§ **Action item**
Identify every line in the records below that contains the word "need", and reproduce each one.

(Stored entries)

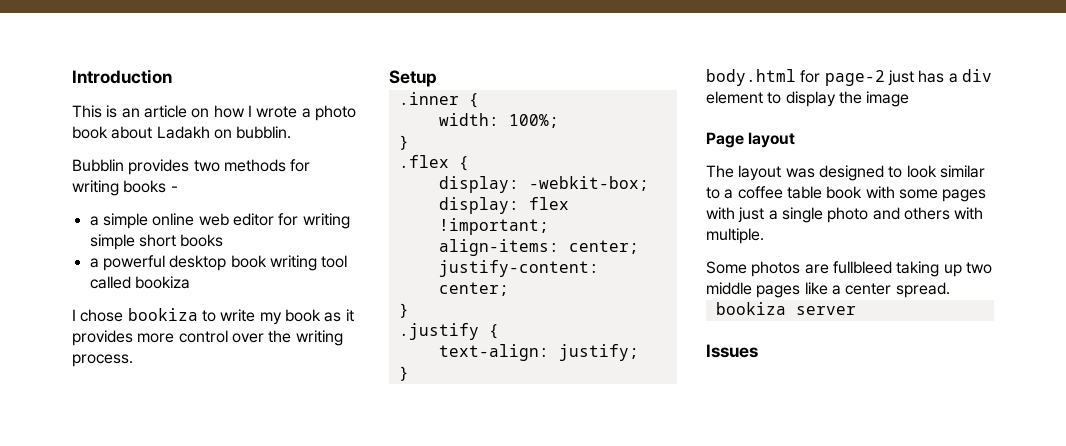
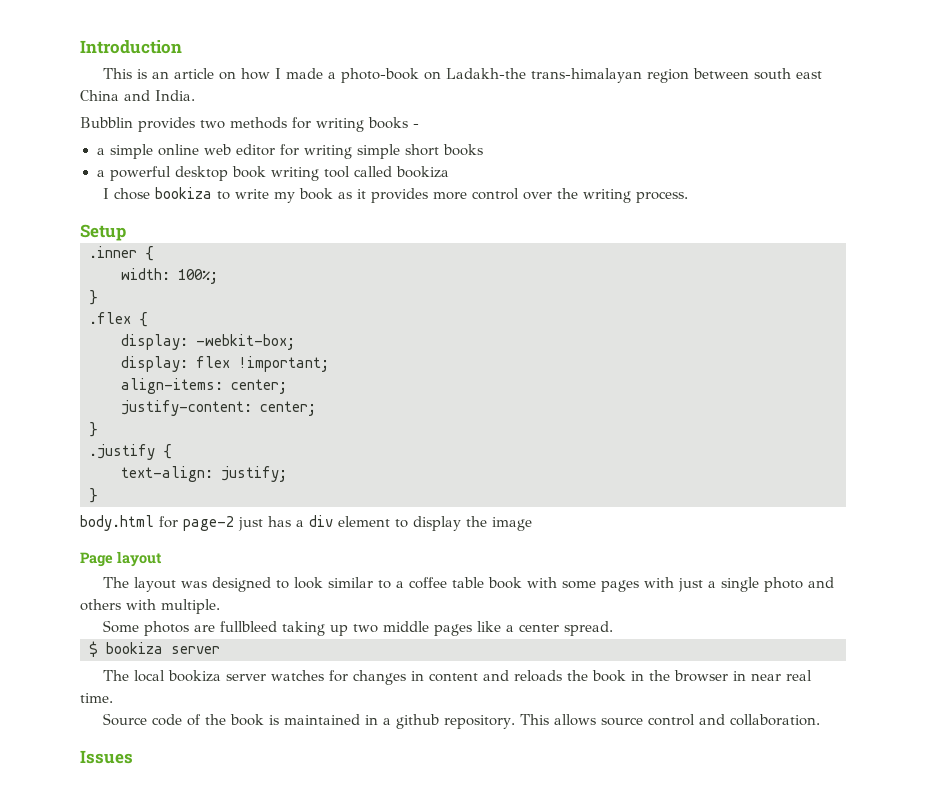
- This is an article on how I wrote a photo book about Ladakh on bubblin.
+ This is an article on how I made a photo-book on Ladakh-the trans-himalayan region between south east China and India.
- bookiza server
+ $ bookiza server
+ The local bookiza server watches for changes in content and reloads the book in the browser in near real time.
+ Source code of the book is maintained in a github repository. This allows source control and collaboration.

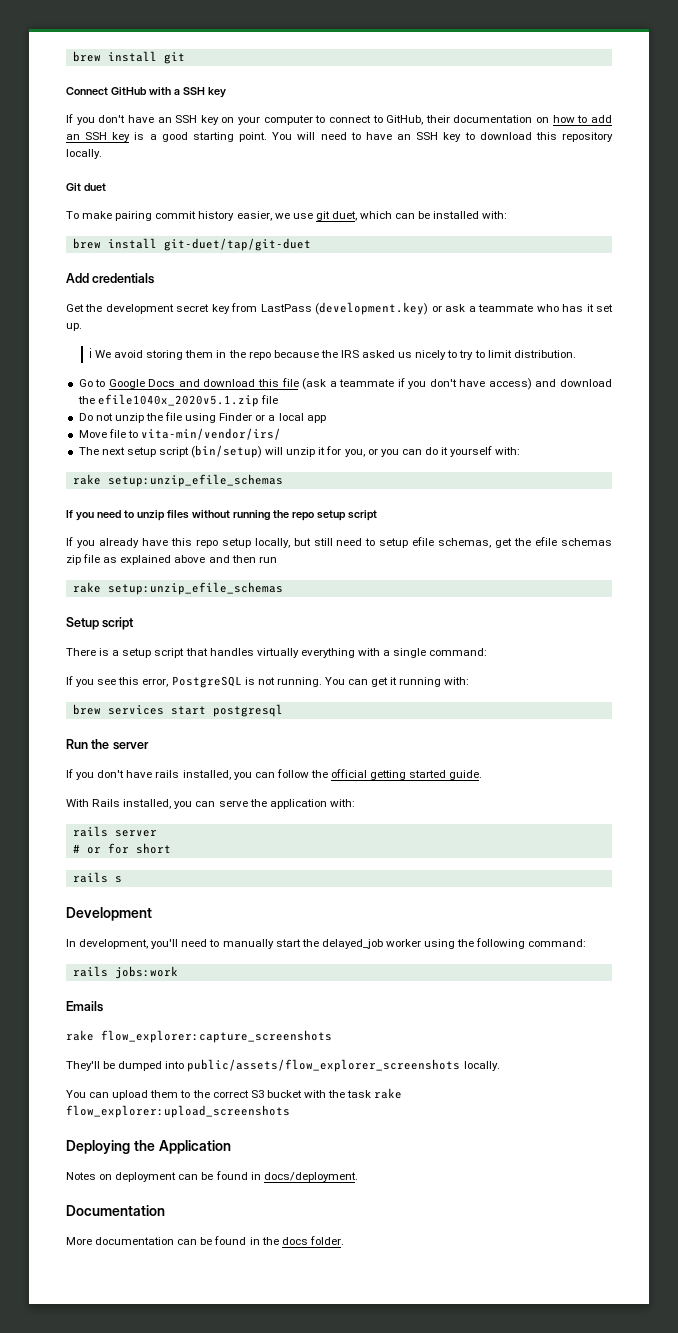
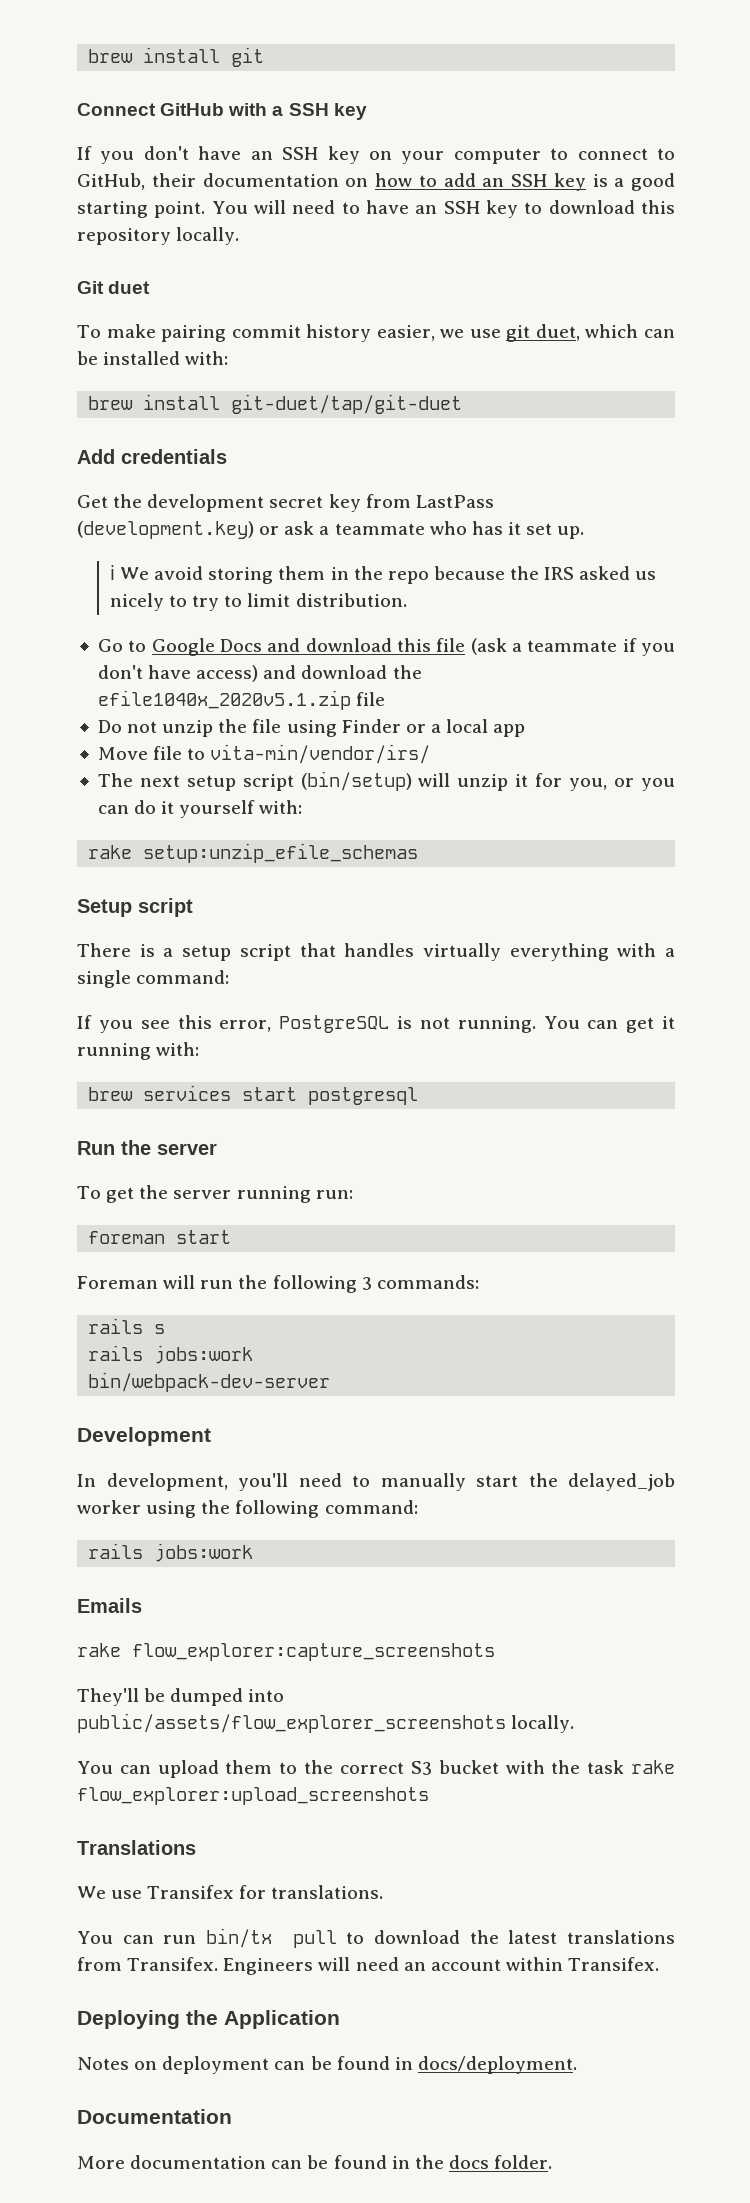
- If you need to unzip files without running the repo setup script
- If you already have this repo setup locally, but still need to setup efile schemas, get the efile schemas zip file as explained above and then run
- rake setup:unzip_efile_schemas
- If you don't have rails installed, you can follow the official getting started guide.
- With Rails installed, you can serve the application with:
- rails server
- # or for short
+ To get the server running run:
+ foreman start
+ Foreman will run the following 3 commands:
  rails s
+ rails jobs:work
+ bin/webpack-dev-server
+ Translations
+ We use Transifex for translations.
+ You can run bin/tx pull to download the latest translations from Transifex. Engineers will need an account within Transifex.

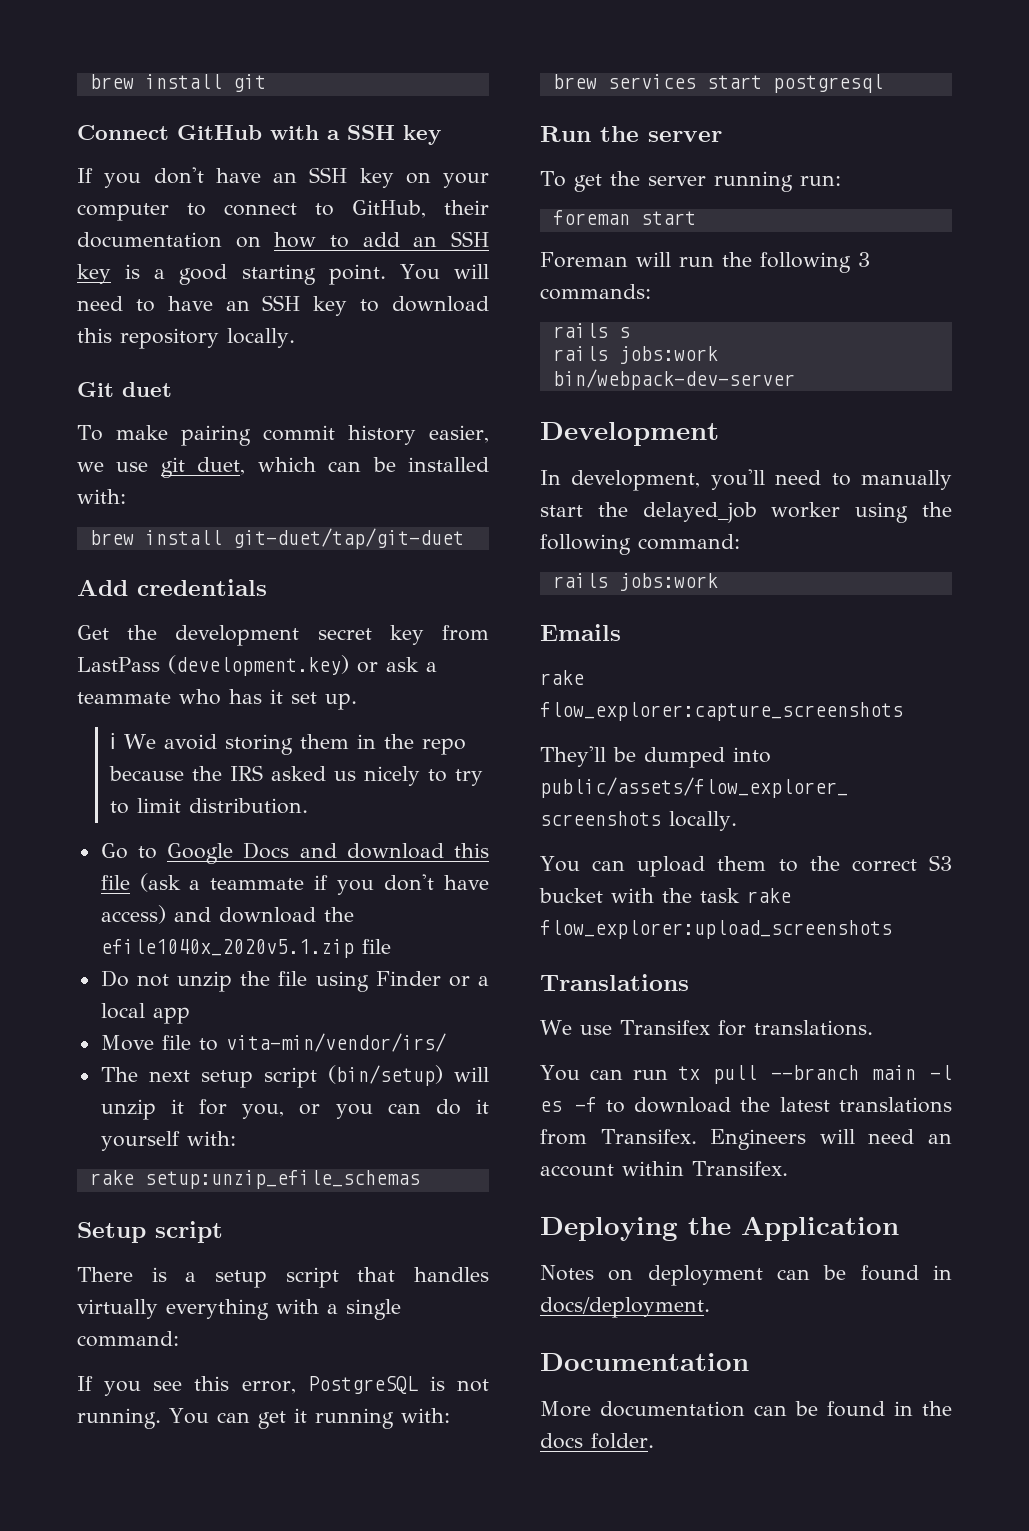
- You can run bin/tx pull to download the latest translations from Transifex.
+ You can run tx pull --branch main -l es -f to download the latest translations from Transifex.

§ **Result of the exercise**
- If you need to unzip files without running the repo setup script
- If you already have this repo setup locally, but still need to setup efile schemas, get the efile schemas zip file as explained above and then run
+ You can run bin/tx pull to download the latest translations from Transifex. Engineers will need an account within Transifex.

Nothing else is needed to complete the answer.